Lawmakers Gone Wild

by John Marino

June 11, 2004
Copyright © 2004 THE PUERTO RICO HERALD. All Rights Reserved.

. The Capitol has been full of activity lately, as lawmakers rush to impress during this election season in a flagrant attempt to hang on to their seats.

After all -- with a government paid car, driver and cell phone, plus a $60,000 annual salary, made even better by an extra $20,000 to $30,000 in tax free per diem payments annually -- it's not a bad gig. In fact, it's probably one of the best jobs that can be had on this island of enchantment.

But a recent study by a trade group reckoned that it costs the public to keep lawmakers and their staffs afloat some $100 million annually. No wonder the calls for cutbacks at the Capitol are rising to a crescendo.

What do lawmakers do to earn their daily bread?

This past week has been illustrative.

It kicked off with House Speaker Carlos Vizcarrondo and Rep. Jorge Colberg Toro calling for the creation of a new agency to fight the scourge of drug trafficking and the resulting violent crime it produces.
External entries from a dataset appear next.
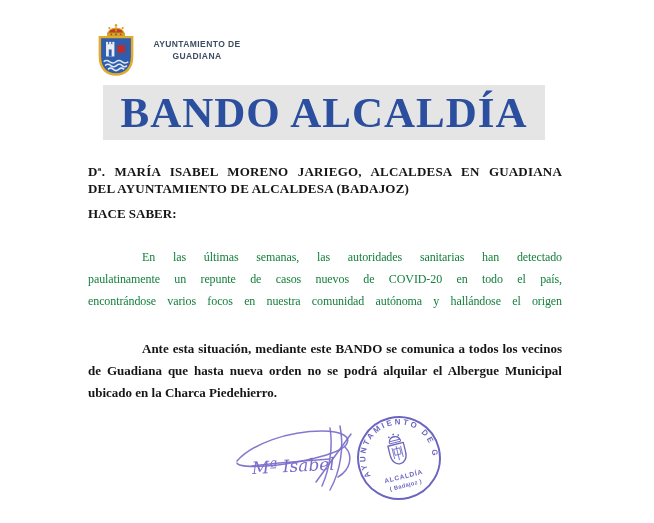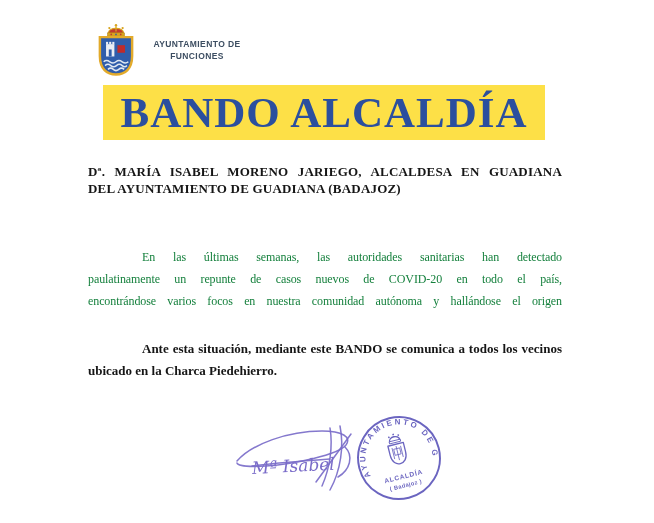--- a/index.html
+++ b/index.html
@@ -62,7 +62,7 @@
 
   <div class="org">
     <div>AYUNTAMIENTO DE</div>
-    <div>FUNCIONES</div>
+    <div>GUADIANA</div>
   </div>
 
   <div class="banner" style="background-color: #fde047; color: rgb(43, 79, 158);">

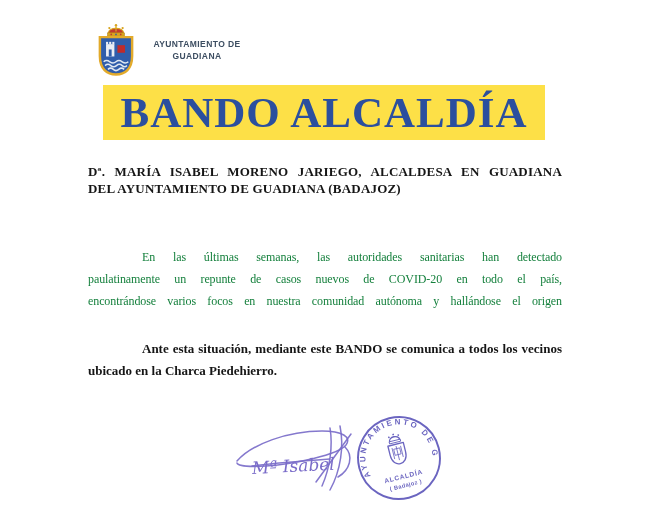--- a/index.html
+++ b/index.html
@@ -65,7 +65,7 @@
     <div>GUADIANA</div>
   </div>
 
-  <div class="banner" style="background-color: #fde047; color: rgb(43, 79, 158);">
+  <div class="banner" style="background-color: #e5e5e5; color: rgb(43, 79, 158);">
     <span>BANDO ALCALDÍA</span>
   </div>
 

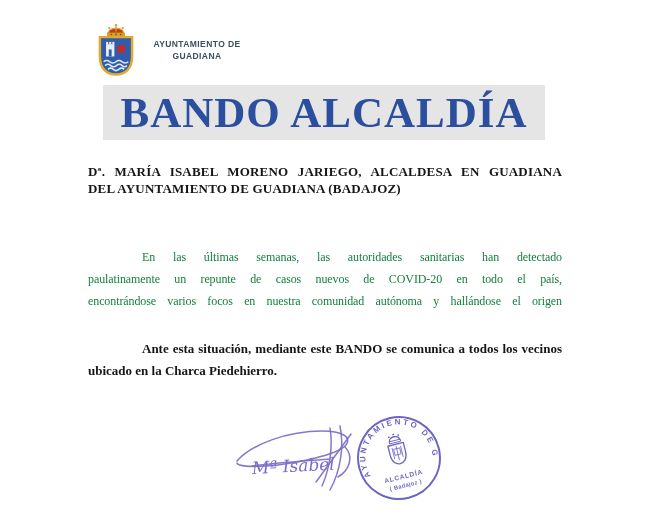--- a/index.html
+++ b/index.html
@@ -71,7 +71,7 @@
 
   <div class="textblock heading">
     <div class="line j">Dª. MARÍA ISABEL MORENO JARIEGO, ALCALDESA EN GUADIANA</div>
-    <div class="line">DEL AYUNTAMIENTO DE GUADIANA (BADAJOZ)</div>
+    <div class="line">DEL AYUNTAMIENTO DE ALCALDESA (BADAJOZ)</div>
   </div>
 
 

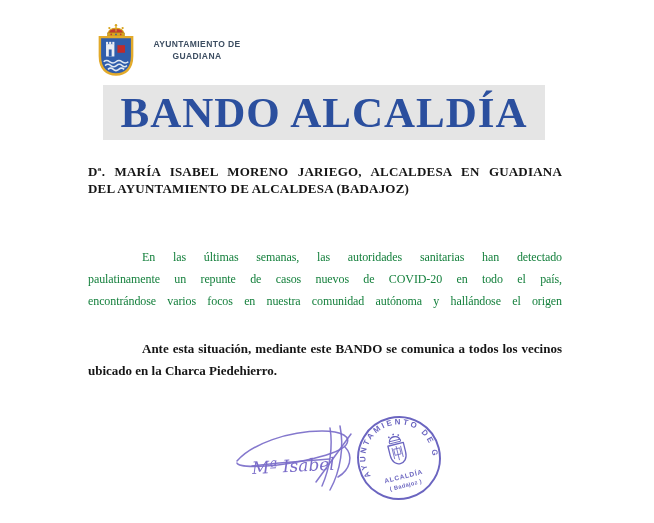--- a/index.html
+++ b/index.html
@@ -74,6 +74,7 @@
     <div class="line">DEL AYUNTAMIENTO DE ALCALDESA (BADAJOZ)</div>
   </div>
 
+  <div class="textblock hace">HACE SABER:</div>
 
   <div class="textblock p1">
     <div class="line j ind">En las últimas semanas, las autoridades sanitarias han detectado</div>

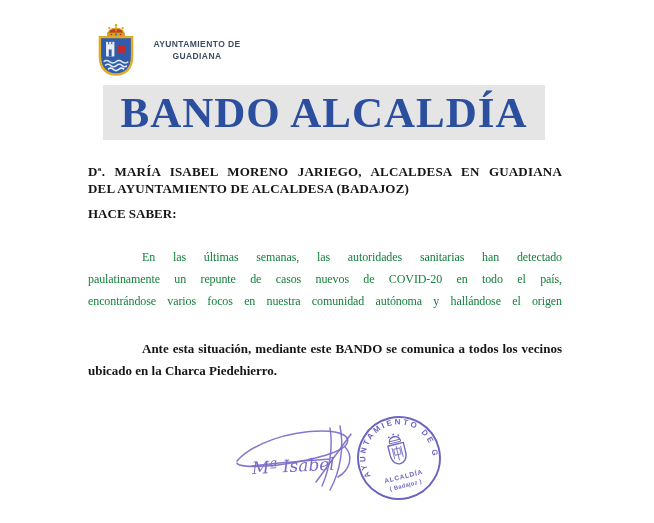--- a/index.html
+++ b/index.html
@@ -84,6 +84,7 @@
 
   <div class="textblock p2">
     <div class="line j ind">Ante esta situación, mediante este BANDO se comunica a todos los vecinos</div>
+    <div class="line j">de Guadiana que hasta nueva orden no se podrá alquilar el Albergue Municipal</div>
     <div class="line">ubicado en la Charca Piedehierro.</div>
   </div>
Every one is in favor of doing anything that works to curb crime, especially as the current wave of killings has given Puerto Rico a black eye as one of the most dangerous places in the United States.

But the Popular Democratic Party House initiative does not work to improve the efforts of the Police and Justice departments, the scores of municipal police forces across the island, nor the Drug Control Office, created by the Calderón administration and still trying to find its footing to perform its mission.

The Vizcarrondo-Colberg Toro initiative would create a whole new bureaucracy -- the State Agency Against Trafficking of Drugs and Illegal Firearms. It's not only a mouthful. Operating with fiscal and operational autonomy, the proposed new agency would do much of the work currently handled by existing crime-fighting agencies.

Rather than seeking input from current Police Superintendent Agustín Cartagena, the House duo opted to contract former top cop Victor Rivera, who resigned in December citing money woes, to help develop the idea for a new agency.

The proposal would appear to pose a real threat to increasing government bureaucracy and confusing current crime fighting efforts. But coming at the final stage of a lame-duck administration, just as the reelection campaign is heating up, it's more ridiculous than dangerous.

Also this week, the Senate finally passed a massive revamp of the island's Penal Code, aimed at clarifying criminal laws and bringing them up to date.

One of its main authors called it the most important legislation passed this term. But it was telling that in the same session senators approved the new code, they passed legislation creating a committee to amend it, incorporating a wish list of changes by La Fortaleza.

In several cases, the amendments will toughen crimes and will probably improve the code. But the question remains that after three years of debate, why couldn’t the Calderón administration get it together early enough to insist on the changes when the bill was passing through what has been an arduous legislative process.

It is one of other forward looking proposals -- revamping the tax structure, calling for action on status and legislative reform during the next gubernatorial term and discussing long-term development plans -- that are illustrative of the legacy of the Calderón administration and the PDP-controlled Legislature.

That legacy has most of the PDP-linked politicians seeking reelection talking about pledges of what they will do during the next four-year term, rather than talking about the accomplishments of the one coming to a close.

Almost as busy as island lawmakers has been Comptroller Manuel Díaz Saldaña. Numerous audits have been released in recent days, and more are expected to come as his office works to get those reports already in the pipeline out on the streets before it gets too close to election.

The reports find the usual fiscal malfeasance among island mayors and government agencies. The comptroller charged that the government-owned electric utility overcharged customers millions and should return the money, while the former Cataño mayor, Edwin Rivera Sierra, wasted $11 million on the controversial Columbus monument, booze and incomplete projects.

But one of comptroller's biggest zingers this week was contained in an audit on the Legislature, which found the $3 million it assigned to keep a private Mayaguez law school afloat to be illegal.

Díaz Saldaña said the payments broke constitutional prohibitions against using public funds for private schools. A portion of the money the Legislature granted the school was also used to pay off an old tax debt, which the comptroller also argued was illegal.

But beyond that, the audit also worked to shine a spotlight on another example of a legislative adventure that was wrongheaded from the beginning.

Trying to keep the law school afloat is a dumb idea when Puerto Rico's current law schools produce more attorneys than there are jobs for. And it's morally wrong for the government to help out one school when it is competing against private and public universities for students.

It's just the kind of legislative recipe that lawmakers at the Capitol are making famous once again, as another term comes to a close and Election Day looms just down the road.